Exercise:
Your task is to restate exactly the lines from the one holding "Satori Animaris Parallel" to the end of the entries below, inclusive.

Revision comparison data:
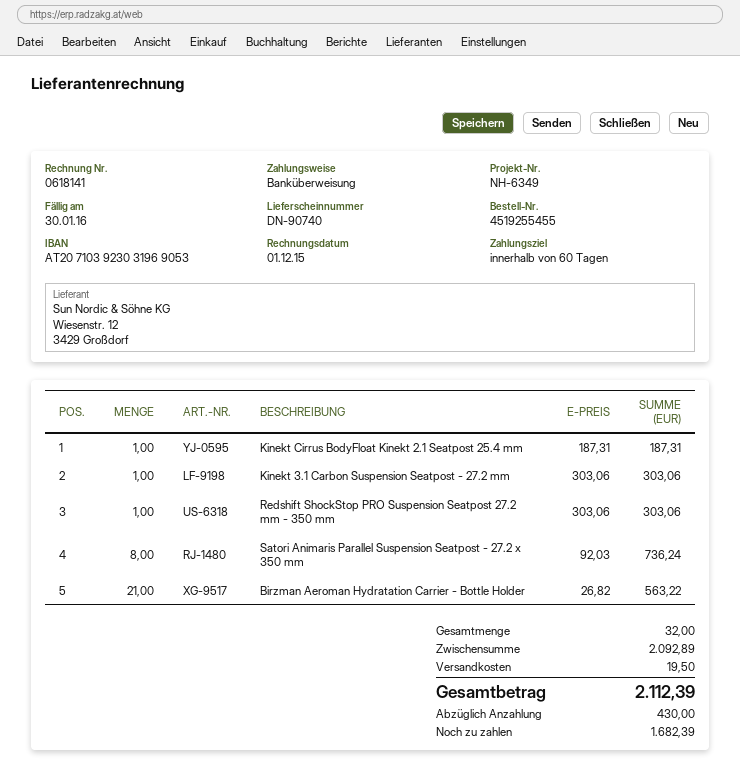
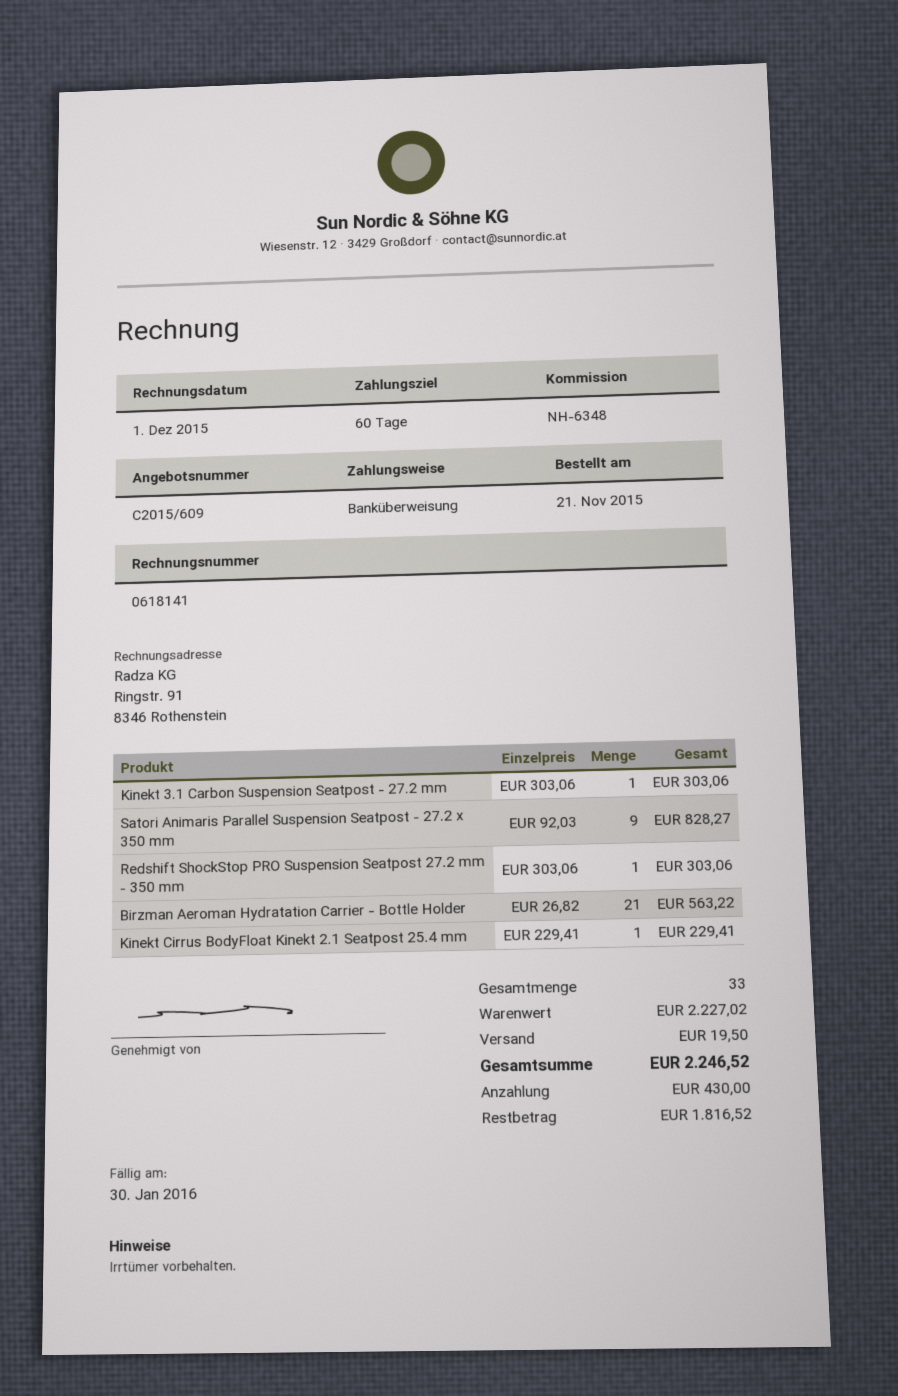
reference: NH-6349 -> NH-6348
Kinekt Cirrus BodyFloat Kinekt 2.1 Seatpost 25.4 mm: 1 x 187.31 = 187.31 -> 1 x 229.41 = 229.41
Satori Animaris Parallel Suspension Seatpost - 27.2 x 350 mm: 8 x 92.03 = 736.24 -> 9 x 92.03 = 828.27
total quantity: 32 -> 33
subtotal: 2092.89 -> 2227.02
total: 2112.39 -> 2246.52
balance: 1682.39 -> 1816.52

Answer box:
Satori Animaris Parallel Suspension Seatpost - 27.2 x 350 mm: 8 x 92.03 = 736.24 -> 9 x 92.03 = 828.27
total quantity: 32 -> 33
subtotal: 2092.89 -> 2227.02
total: 2112.39 -> 2246.52
balance: 1682.39 -> 1816.52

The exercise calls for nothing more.